Et, au même titre que les patinoires, les piscines municipales font partie de ces bâtiments dont l'objectif premier est de défier la nature en recréant des conditions climatiques particulières et uniformes, sans rapport avec la situation locale et sans qu'il soit tenu aucun compte des conditions extérieures. Ici, le climat artificiel se doit, au minimum, de se conformer aux normes méditerranéennes : l'eau comme l'air ne s'y conçoivent pas en dessous de 25°. Après tout, il faut bien ça pour accueillir une population de gens, été comme hiver, à peu près dénudés. Comme, d'autre part, ceux-ci ne sont pas troglodytes, ils nagent le plus souvent en pleine lumière, sous de très larges baies vitrées avec, le cas échéant, un puissant éclairage d'appoint. La piscine de Clichy, de plus, dispose de trois bassins : celui des sportifs, élevés à la dure et qui se satisfont de leurs 25°, celui où les marmots barbottent dans une eau qui atteint réglementairement les 32°, faute de quoi leurs parents traîneraient sans nul doute la Mairie devant les tribunaux, celui, enfin, de la fosse à plongeon, ou de ce qu'il en reste. Privée de l'appendice indispensable à son fonctionnement, dotée d'un plancher mobile ménageant le plus souvent une profondeur d'un mètre vingt, celle-ci joue désormais le rôle de bassin d'initiation intermédiaire. Mais les quatre mètres cinquante d'eau sont toujours là et, compte tenu de la nature physique du fluide, il faut bien la chauffer en totalité, quant bien même on ne s'en servirait qu'au quart. On le comprend, toutes les conditions se trouvent réunies à la fois pour exiger une consommation d'énergie maximale, et pour faire en sorte qu'une bonne partie de celle-ci se disperse inutilement et sans remède possible dans l'atmosphère. Ce qui, bien sûr, ne peut que poser un cruel dilemme au bon citoyen, conscient de ses responsabilités devant le monde, et la société.

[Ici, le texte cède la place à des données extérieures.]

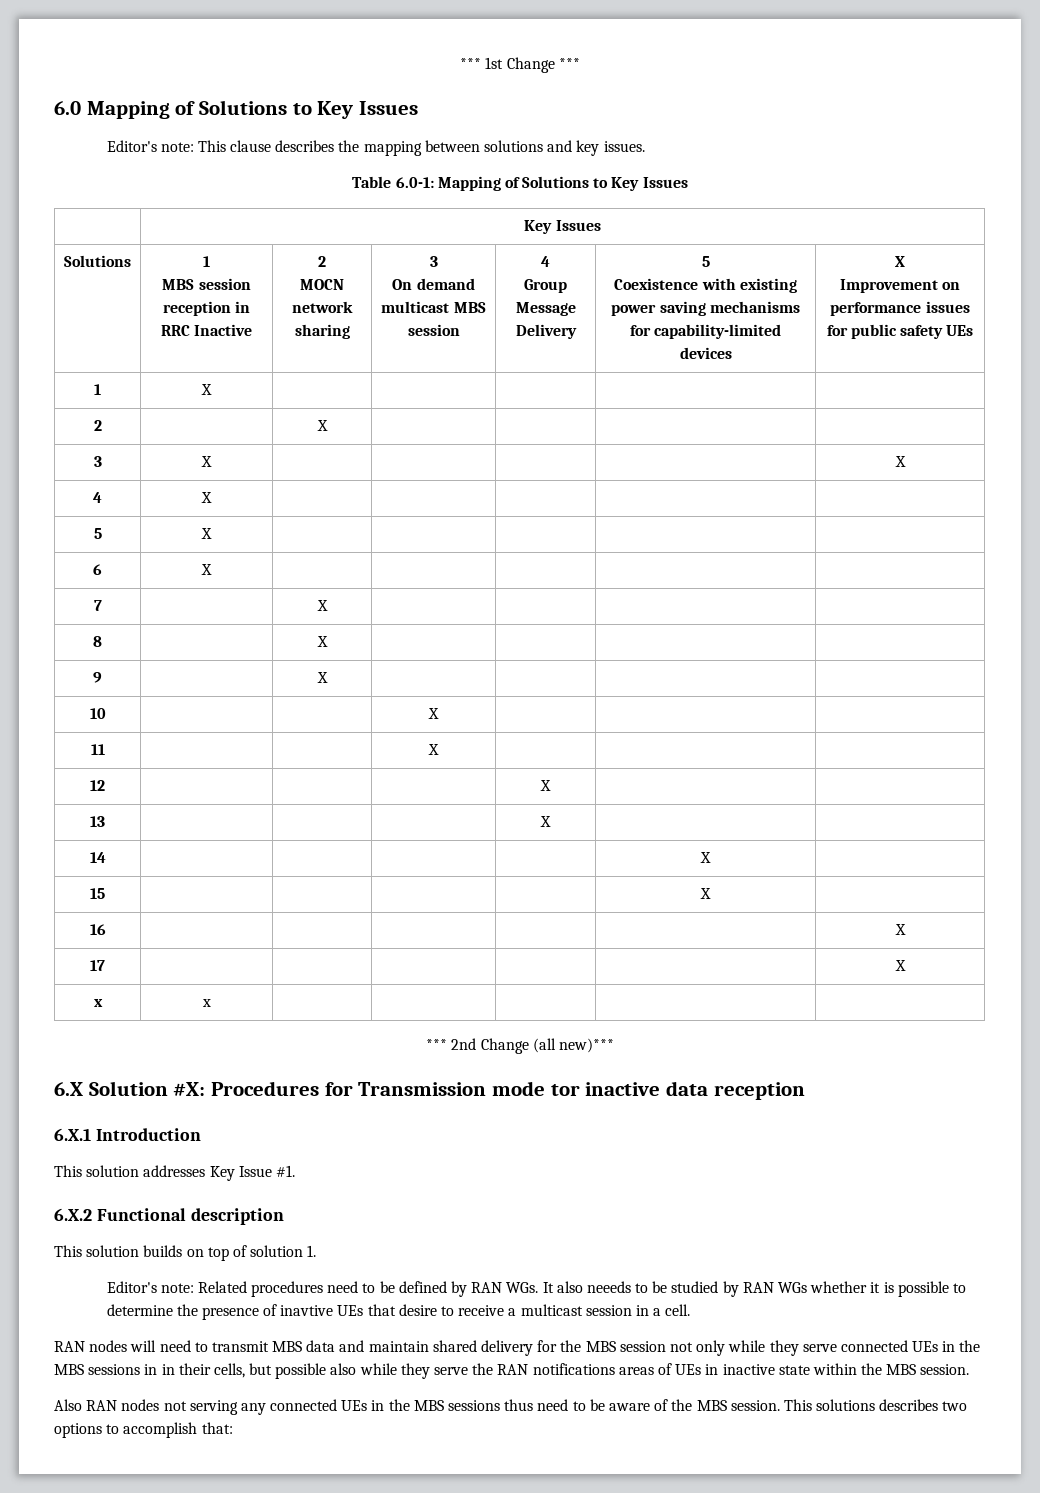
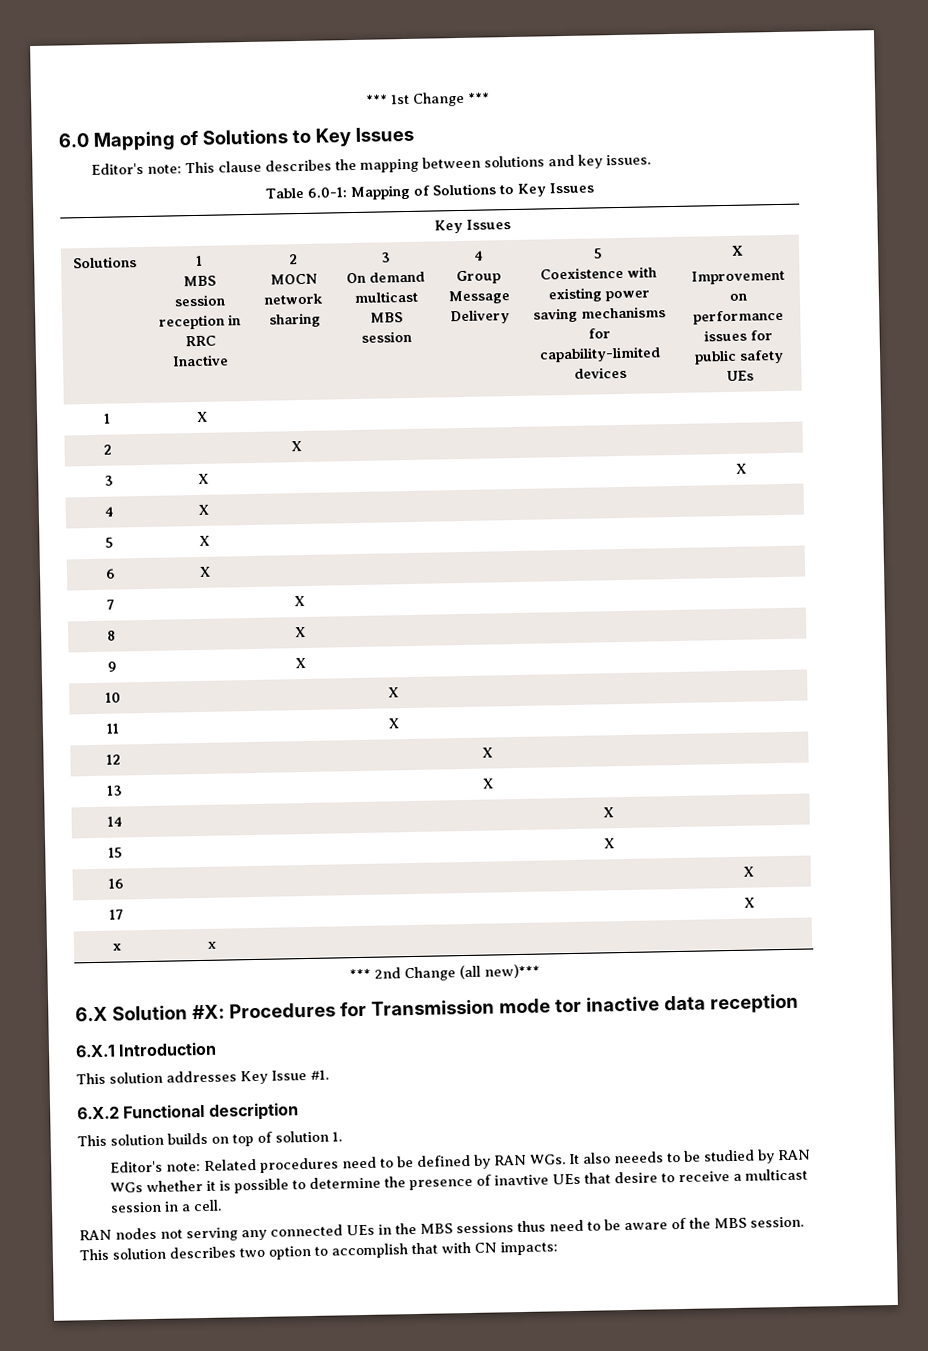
- RAN nodes will need to transmit MBS data and maintain shared delivery for the MBS session not only while they serve connected UEs in the MBS sessions in in their cells, but possible also while they serve the RAN notifications areas of UEs in inactive state within the MBS session.
- Also RAN nodes not serving any connected UEs in the MBS sessions thus need to be aware of the MBS session.
+ RAN nodes not serving any connected UEs in the MBS sessions thus need to be aware of the MBS session.
- This solutions describes two options to accomplish that:
+ This solution describes two option to accomplish that with CN impacts:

Car, en venant tous les samedis matins entretenir son capital musculaire, celui-ci ne fait que se conformer aux ordres venus d'en haut, qui lui commandent d'exercer une activité physique régulière tout en ayant par ailleurs soin de consommer sa ration quotidienne de fruits et légumes. Aussi, le voilà prêt à maudire ce jour où, faisant la queue à la caisse derrière les marmots, il prit conscience des déplorables conséquences écologiques de son attitude citoyenne. Certes, il peut toujours se consoler en rappelant que son sport, se pratiquant dans un milieu dense, associe dépense musculaire et faible consommation d'oxygène. Ne s'essoufflant pas, il rejette donc bien moins de CO2 que ces inconscients cumulards du sport du dimanche, à la fois, et sans aucune vergogne, adeptes de la bicyclette et de la course de fond. Il n'empêche : cette mince consolation ne saurait le soulager du poids de sa faute. Alors, n'hésitons plus, et faisons, l'hiver venu, aussi bien que les vertueux scandinaves, ou les fort peu recommandables russes : un trou dans la glace, et tous à l'eau.